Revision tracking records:

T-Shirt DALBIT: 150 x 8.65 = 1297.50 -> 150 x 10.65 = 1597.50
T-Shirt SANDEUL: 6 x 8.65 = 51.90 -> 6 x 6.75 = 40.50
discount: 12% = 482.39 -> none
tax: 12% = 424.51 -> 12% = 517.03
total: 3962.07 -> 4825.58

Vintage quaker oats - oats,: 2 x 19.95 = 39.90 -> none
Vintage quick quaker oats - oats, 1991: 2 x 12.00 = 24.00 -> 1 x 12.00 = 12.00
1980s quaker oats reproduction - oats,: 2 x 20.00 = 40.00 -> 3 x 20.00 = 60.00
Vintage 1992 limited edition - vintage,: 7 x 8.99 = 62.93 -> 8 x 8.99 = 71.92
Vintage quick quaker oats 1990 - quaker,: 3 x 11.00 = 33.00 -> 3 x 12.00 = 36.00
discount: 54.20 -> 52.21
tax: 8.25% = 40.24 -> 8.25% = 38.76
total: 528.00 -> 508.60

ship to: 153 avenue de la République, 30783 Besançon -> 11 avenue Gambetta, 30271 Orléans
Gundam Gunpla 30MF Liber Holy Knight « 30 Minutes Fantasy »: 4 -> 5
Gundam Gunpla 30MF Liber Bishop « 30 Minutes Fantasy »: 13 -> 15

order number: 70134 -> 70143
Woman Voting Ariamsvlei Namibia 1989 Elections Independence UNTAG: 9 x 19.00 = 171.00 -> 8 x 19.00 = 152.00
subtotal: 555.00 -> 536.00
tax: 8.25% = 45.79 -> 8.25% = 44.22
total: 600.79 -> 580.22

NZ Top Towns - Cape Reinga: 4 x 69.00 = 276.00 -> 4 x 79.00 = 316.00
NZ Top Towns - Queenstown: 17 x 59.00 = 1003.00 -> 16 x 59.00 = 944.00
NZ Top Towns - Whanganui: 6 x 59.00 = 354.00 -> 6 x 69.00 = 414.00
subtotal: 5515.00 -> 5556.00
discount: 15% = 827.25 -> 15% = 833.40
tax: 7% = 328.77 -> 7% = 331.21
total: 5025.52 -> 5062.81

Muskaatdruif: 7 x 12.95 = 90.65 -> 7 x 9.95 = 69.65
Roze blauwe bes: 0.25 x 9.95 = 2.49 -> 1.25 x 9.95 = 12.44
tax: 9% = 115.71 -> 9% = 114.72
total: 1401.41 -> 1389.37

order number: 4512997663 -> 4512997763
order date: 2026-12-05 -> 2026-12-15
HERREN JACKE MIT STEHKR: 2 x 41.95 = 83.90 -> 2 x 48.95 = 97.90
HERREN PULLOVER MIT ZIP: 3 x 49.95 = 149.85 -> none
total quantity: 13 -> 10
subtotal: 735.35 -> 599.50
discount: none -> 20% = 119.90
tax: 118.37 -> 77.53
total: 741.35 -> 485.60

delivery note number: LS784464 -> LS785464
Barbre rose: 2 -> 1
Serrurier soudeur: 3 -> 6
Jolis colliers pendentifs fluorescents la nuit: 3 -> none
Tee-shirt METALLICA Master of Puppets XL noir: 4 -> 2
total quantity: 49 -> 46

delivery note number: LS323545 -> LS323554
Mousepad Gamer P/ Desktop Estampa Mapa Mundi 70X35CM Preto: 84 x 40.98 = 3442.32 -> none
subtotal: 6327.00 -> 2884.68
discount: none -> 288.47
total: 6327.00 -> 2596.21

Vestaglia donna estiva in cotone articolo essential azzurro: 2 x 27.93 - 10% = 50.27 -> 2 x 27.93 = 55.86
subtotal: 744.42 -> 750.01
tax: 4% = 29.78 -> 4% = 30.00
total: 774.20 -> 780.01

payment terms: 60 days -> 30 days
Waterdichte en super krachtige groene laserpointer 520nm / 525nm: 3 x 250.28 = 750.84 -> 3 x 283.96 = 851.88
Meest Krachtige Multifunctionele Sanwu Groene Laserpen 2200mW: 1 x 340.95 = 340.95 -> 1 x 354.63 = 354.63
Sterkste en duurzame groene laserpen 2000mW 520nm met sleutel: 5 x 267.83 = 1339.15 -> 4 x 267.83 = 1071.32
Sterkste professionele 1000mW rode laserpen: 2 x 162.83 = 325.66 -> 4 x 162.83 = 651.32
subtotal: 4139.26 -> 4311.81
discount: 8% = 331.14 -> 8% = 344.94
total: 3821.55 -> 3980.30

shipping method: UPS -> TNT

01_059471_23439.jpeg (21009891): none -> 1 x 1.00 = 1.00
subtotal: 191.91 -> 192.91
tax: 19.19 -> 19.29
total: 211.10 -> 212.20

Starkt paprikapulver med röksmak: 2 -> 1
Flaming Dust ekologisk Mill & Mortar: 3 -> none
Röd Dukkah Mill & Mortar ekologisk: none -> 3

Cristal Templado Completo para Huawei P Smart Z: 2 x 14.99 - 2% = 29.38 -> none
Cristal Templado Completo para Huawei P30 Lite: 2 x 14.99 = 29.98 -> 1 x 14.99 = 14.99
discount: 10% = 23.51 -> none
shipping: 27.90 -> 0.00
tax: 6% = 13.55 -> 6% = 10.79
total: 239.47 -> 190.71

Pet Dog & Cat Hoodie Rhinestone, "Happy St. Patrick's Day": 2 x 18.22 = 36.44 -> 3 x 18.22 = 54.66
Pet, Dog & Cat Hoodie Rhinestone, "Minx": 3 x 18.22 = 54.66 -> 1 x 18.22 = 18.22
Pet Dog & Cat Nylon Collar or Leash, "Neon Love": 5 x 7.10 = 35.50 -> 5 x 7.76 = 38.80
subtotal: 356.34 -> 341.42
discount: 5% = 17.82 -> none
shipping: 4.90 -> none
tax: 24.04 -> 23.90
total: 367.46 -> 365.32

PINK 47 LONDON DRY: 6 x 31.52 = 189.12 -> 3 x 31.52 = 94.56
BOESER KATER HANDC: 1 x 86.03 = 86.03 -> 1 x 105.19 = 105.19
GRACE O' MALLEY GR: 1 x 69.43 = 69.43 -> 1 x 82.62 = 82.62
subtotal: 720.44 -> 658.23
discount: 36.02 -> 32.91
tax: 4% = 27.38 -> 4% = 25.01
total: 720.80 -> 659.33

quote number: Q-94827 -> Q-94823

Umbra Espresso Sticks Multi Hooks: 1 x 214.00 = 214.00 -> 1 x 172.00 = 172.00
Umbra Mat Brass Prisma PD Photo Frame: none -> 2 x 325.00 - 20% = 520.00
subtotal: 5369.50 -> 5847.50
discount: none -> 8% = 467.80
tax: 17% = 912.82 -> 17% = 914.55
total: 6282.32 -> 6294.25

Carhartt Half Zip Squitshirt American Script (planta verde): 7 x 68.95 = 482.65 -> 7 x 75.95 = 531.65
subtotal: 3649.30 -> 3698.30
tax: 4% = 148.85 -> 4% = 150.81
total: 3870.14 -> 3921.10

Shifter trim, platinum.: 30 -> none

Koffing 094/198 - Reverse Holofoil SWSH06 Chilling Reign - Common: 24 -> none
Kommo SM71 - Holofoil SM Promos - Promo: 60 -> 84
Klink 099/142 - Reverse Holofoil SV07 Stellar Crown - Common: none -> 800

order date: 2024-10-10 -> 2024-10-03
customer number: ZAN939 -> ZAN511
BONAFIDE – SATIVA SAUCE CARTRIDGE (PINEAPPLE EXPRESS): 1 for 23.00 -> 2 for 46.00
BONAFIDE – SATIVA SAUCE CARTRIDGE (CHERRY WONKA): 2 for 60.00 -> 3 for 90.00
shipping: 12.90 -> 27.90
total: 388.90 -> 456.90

PROBLEM REQUIREMENTS: Nothing in the entries may change. Retype them all.

RESPONSE TO THIS EXERCISE:
T-Shirt DALBIT: 150 x 8.65 = 1297.50 -> 150 x 10.65 = 1597.50
T-Shirt SANDEUL: 6 x 8.65 = 51.90 -> 6 x 6.75 = 40.50
discount: 12% = 482.39 -> none
tax: 12% = 424.51 -> 12% = 517.03
total: 3962.07 -> 4825.58

Vintage quaker oats - oats,: 2 x 19.95 = 39.90 -> none
Vintage quick quaker oats - oats, 1991: 2 x 12.00 = 24.00 -> 1 x 12.00 = 12.00
1980s quaker oats reproduction - oats,: 2 x 20.00 = 40.00 -> 3 x 20.00 = 60.00
Vintage 1992 limited edition - vintage,: 7 x 8.99 = 62.93 -> 8 x 8.99 = 71.92
Vintage quick quaker oats 1990 - quaker,: 3 x 11.00 = 33.00 -> 3 x 12.00 = 36.00
discount: 54.20 -> 52.21
tax: 8.25% = 40.24 -> 8.25% = 38.76
total: 528.00 -> 508.60

ship to: 153 avenue de la République, 30783 Besançon -> 11 avenue Gambetta, 30271 Orléans
Gundam Gunpla 30MF Liber Holy Knight « 30 Minutes Fantasy »: 4 -> 5
Gundam Gunpla 30MF Liber Bishop « 30 Minutes Fantasy »: 13 -> 15

order number: 70134 -> 70143
Woman Voting Ariamsvlei Namibia 1989 Elections Independence UNTAG: 9 x 19.00 = 171.00 -> 8 x 19.00 = 152.00
subtotal: 555.00 -> 536.00
tax: 8.25% = 45.79 -> 8.25% = 44.22
total: 600.79 -> 580.22

NZ Top Towns - Cape Reinga: 4 x 69.00 = 276.00 -> 4 x 79.00 = 316.00
NZ Top Towns - Queenstown: 17 x 59.00 = 1003.00 -> 16 x 59.00 = 944.00
NZ Top Towns - Whanganui: 6 x 59.00 = 354.00 -> 6 x 69.00 = 414.00
subtotal: 5515.00 -> 5556.00
discount: 15% = 827.25 -> 15% = 833.40
tax: 7% = 328.77 -> 7% = 331.21
total: 5025.52 -> 5062.81

Muskaatdruif: 7 x 12.95 = 90.65 -> 7 x 9.95 = 69.65
Roze blauwe bes: 0.25 x 9.95 = 2.49 -> 1.25 x 9.95 = 12.44
tax: 9% = 115.71 -> 9% = 114.72
total: 1401.41 -> 1389.37

order number: 4512997663 -> 4512997763
order date: 2026-12-05 -> 2026-12-15
HERREN JACKE MIT STEHKR: 2 x 41.95 = 83.90 -> 2 x 48.95 = 97.90
HERREN PULLOVER MIT ZIP: 3 x 49.95 = 149.85 -> none
total quantity: 13 -> 10
subtotal: 735.35 -> 599.50
discount: none -> 20% = 119.90
tax: 118.37 -> 77.53
total: 741.35 -> 485.60

delivery note number: LS784464 -> LS785464
Barbre rose: 2 -> 1
Serrurier soudeur: 3 -> 6
Jolis colliers pendentifs fluorescents la nuit: 3 -> none
Tee-shirt METALLICA Master of Puppets XL noir: 4 -> 2
total quantity: 49 -> 46

delivery note number: LS323545 -> LS323554
Mousepad Gamer P/ Desktop Estampa Mapa Mundi 70X35CM Preto: 84 x 40.98 = 3442.32 -> none
subtotal: 6327.00 -> 2884.68
discount: none -> 288.47
total: 6327.00 -> 2596.21

Vestaglia donna estiva in cotone articolo essential azzurro: 2 x 27.93 - 10% = 50.27 -> 2 x 27.93 = 55.86
subtotal: 744.42 -> 750.01
tax: 4% = 29.78 -> 4% = 30.00
total: 774.20 -> 780.01

payment terms: 60 days -> 30 days
Waterdichte en super krachtige groene laserpointer 520nm / 525nm: 3 x 250.28 = 750.84 -> 3 x 283.96 = 851.88
Meest Krachtige Multifunctionele Sanwu Groene Laserpen 2200mW: 1 x 340.95 = 340.95 -> 1 x 354.63 = 354.63
Sterkste en duurzame groene laserpen 2000mW 520nm met sleutel: 5 x 267.83 = 1339.15 -> 4 x 267.83 = 1071.32
Sterkste professionele 1000mW rode laserpen: 2 x 162.83 = 325.66 -> 4 x 162.83 = 651.32
subtotal: 4139.26 -> 4311.81
discount: 8% = 331.14 -> 8% = 344.94
total: 3821.55 -> 3980.30

shipping method: UPS -> TNT

01_059471_23439.jpeg (21009891): none -> 1 x 1.00 = 1.00
subtotal: 191.91 -> 192.91
tax: 19.19 -> 19.29
total: 211.10 -> 212.20

Starkt paprikapulver med röksmak: 2 -> 1
Flaming Dust ekologisk Mill & Mortar: 3 -> none
Röd Dukkah Mill & Mortar ekologisk: none -> 3

Cristal Templado Completo para Huawei P Smart Z: 2 x 14.99 - 2% = 29.38 -> none
Cristal Templado Completo para Huawei P30 Lite: 2 x 14.99 = 29.98 -> 1 x 14.99 = 14.99
discount: 10% = 23.51 -> none
shipping: 27.90 -> 0.00
tax: 6% = 13.55 -> 6% = 10.79
total: 239.47 -> 190.71

Pet Dog & Cat Hoodie Rhinestone, "Happy St. Patrick's Day": 2 x 18.22 = 36.44 -> 3 x 18.22 = 54.66
Pet, Dog & Cat Hoodie Rhinestone, "Minx": 3 x 18.22 = 54.66 -> 1 x 18.22 = 18.22
Pet Dog & Cat Nylon Collar or Leash, "Neon Love": 5 x 7.10 = 35.50 -> 5 x 7.76 = 38.80
subtotal: 356.34 -> 341.42
discount: 5% = 17.82 -> none
shipping: 4.90 -> none
tax: 24.04 -> 23.90
total: 367.46 -> 365.32

PINK 47 LONDON DRY: 6 x 31.52 = 189.12 -> 3 x 31.52 = 94.56
BOESER KATER HANDC: 1 x 86.03 = 86.03 -> 1 x 105.19 = 105.19
GRACE O' MALLEY GR: 1 x 69.43 = 69.43 -> 1 x 82.62 = 82.62
subtotal: 720.44 -> 658.23
discount: 36.02 -> 32.91
tax: 4% = 27.38 -> 4% = 25.01
total: 720.80 -> 659.33

quote number: Q-94827 -> Q-94823

Umbra Espresso Sticks Multi Hooks: 1 x 214.00 = 214.00 -> 1 x 172.00 = 172.00
Umbra Mat Brass Prisma PD Photo Frame: none -> 2 x 325.00 - 20% = 520.00
subtotal: 5369.50 -> 5847.50
discount: none -> 8% = 467.80
tax: 17% = 912.82 -> 17% = 914.55
total: 6282.32 -> 6294.25

Carhartt Half Zip Squitshirt American Script (planta verde): 7 x 68.95 = 482.65 -> 7 x 75.95 = 531.65
subtotal: 3649.30 -> 3698.30
tax: 4% = 148.85 -> 4% = 150.81
total: 3870.14 -> 3921.10

Shifter trim, platinum.: 30 -> none

Koffing 094/198 - Reverse Holofoil SWSH06 Chilling Reign - Common: 24 -> none
Kommo SM71 - Holofoil SM Promos - Promo: 60 -> 84
Klink 099/142 - Reverse Holofoil SV07 Stellar Crown - Common: none -> 800

order date: 2024-10-10 -> 2024-10-03
customer number: ZAN939 -> ZAN511
BONAFIDE – SATIVA SAUCE CARTRIDGE (PINEAPPLE EXPRESS): 1 for 23.00 -> 2 for 46.00
BONAFIDE – SATIVA SAUCE CARTRIDGE (CHERRY WONKA): 2 for 60.00 -> 3 for 90.00
shipping: 12.90 -> 27.90
total: 388.90 -> 456.90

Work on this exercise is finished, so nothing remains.